• Exercise: Among the lines below, some may hold the word "teal"; state how many do, giving only the number.

Records from a collection:

======

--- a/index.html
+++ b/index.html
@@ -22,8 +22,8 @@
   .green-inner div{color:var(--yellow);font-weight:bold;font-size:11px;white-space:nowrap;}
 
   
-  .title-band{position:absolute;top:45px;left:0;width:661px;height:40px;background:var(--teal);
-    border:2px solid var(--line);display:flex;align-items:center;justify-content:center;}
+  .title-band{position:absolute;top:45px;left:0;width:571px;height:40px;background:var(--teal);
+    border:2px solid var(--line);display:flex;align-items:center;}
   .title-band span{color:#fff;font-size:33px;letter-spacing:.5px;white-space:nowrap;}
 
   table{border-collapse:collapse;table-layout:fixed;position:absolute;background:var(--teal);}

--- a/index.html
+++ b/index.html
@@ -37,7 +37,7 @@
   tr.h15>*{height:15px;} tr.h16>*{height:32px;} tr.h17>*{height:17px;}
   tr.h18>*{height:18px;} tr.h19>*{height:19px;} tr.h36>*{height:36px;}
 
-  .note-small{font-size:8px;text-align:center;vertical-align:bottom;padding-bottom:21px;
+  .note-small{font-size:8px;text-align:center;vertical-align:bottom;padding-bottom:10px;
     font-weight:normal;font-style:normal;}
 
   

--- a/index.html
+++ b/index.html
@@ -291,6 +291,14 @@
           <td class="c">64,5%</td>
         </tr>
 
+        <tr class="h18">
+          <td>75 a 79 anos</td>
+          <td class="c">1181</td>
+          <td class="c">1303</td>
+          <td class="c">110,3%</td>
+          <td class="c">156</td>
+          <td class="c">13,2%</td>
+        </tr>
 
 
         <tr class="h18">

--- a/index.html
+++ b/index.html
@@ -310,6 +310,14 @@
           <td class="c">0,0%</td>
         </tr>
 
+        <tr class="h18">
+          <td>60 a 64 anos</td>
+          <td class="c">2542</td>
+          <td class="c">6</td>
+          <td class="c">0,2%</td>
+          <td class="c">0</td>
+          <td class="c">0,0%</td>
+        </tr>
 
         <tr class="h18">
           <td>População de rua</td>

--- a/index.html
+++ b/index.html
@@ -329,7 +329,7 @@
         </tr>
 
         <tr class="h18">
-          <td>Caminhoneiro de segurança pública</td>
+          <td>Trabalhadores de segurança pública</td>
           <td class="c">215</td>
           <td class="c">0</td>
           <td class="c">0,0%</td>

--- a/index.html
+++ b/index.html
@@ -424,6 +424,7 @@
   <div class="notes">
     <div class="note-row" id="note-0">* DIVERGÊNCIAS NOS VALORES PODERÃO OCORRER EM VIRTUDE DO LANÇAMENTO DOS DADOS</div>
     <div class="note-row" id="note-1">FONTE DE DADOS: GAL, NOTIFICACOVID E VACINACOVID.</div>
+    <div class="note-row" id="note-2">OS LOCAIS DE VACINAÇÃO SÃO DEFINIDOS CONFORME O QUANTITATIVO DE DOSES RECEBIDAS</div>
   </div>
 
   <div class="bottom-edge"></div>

======

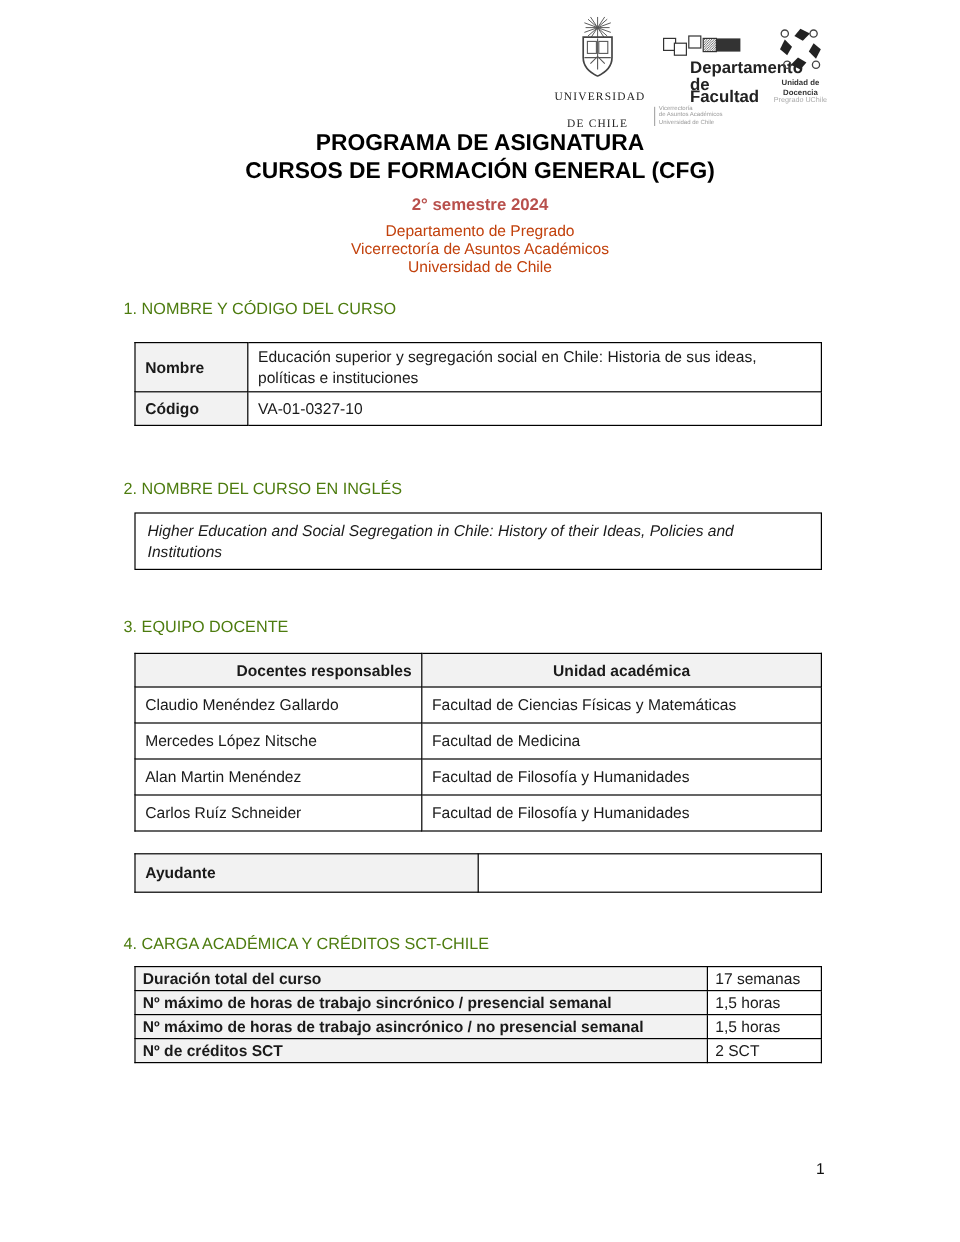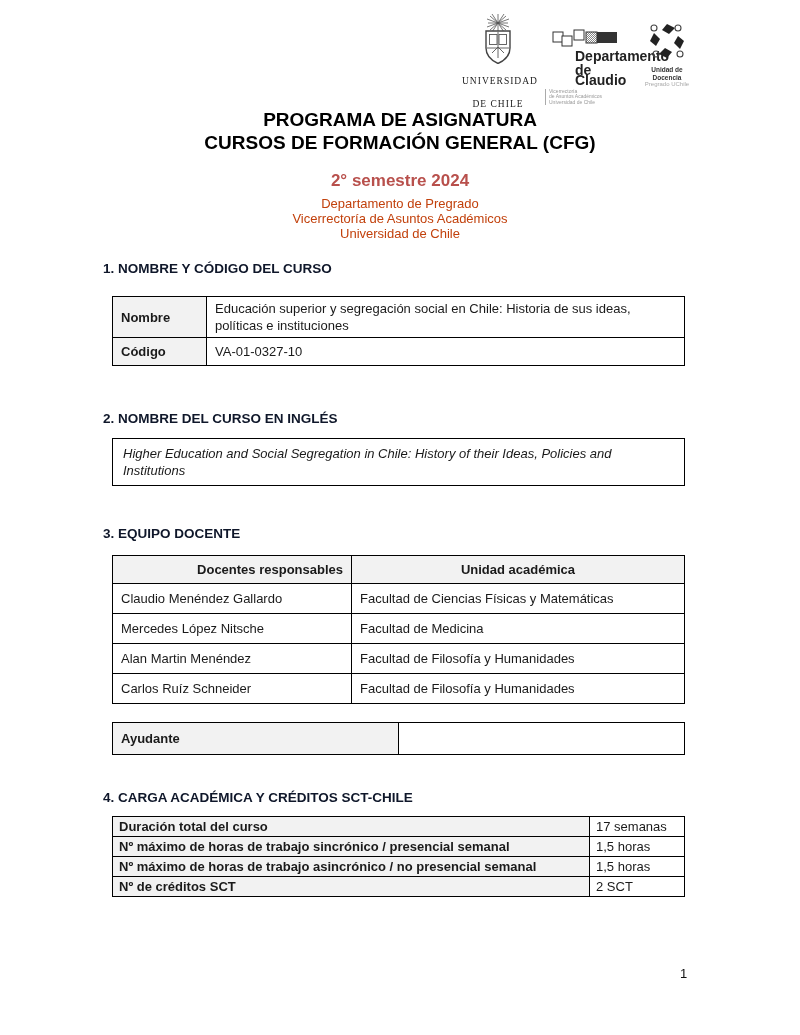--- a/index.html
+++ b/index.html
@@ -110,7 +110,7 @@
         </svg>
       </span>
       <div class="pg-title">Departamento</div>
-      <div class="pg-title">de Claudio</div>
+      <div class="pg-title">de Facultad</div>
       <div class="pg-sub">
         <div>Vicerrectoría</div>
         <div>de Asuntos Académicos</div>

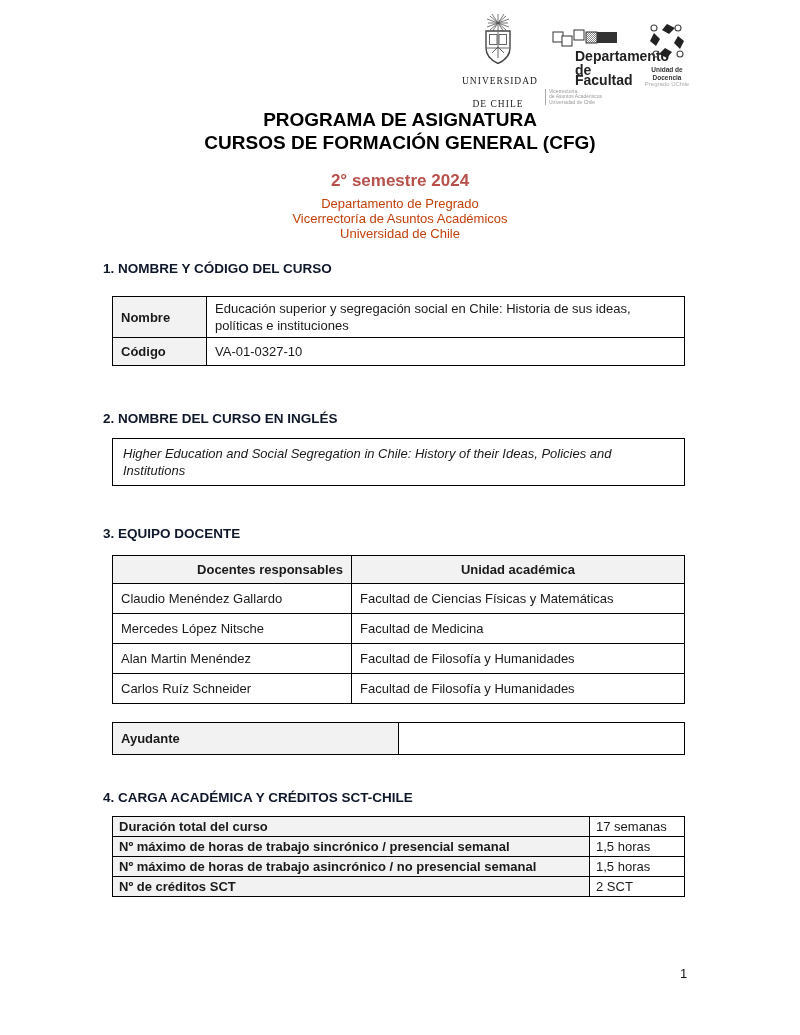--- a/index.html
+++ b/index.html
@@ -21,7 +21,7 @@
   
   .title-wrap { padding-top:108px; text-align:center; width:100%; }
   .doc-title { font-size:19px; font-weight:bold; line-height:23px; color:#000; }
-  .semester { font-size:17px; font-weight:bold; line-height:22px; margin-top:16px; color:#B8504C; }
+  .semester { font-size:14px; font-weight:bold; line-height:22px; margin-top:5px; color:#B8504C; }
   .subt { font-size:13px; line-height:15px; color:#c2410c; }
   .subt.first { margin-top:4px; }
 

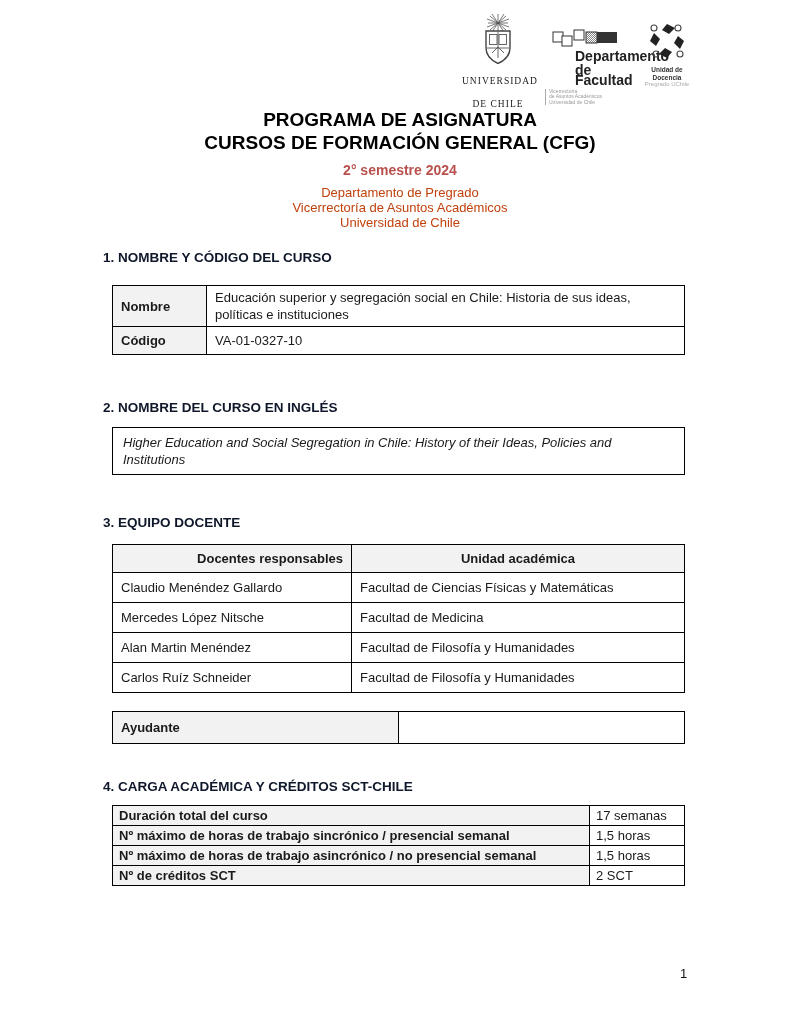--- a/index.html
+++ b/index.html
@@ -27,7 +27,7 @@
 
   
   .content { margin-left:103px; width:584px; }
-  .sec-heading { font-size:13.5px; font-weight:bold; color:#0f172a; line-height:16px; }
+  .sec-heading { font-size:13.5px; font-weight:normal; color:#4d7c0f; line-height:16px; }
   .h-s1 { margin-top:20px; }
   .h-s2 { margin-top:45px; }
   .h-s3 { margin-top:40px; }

======

• Your solution: 3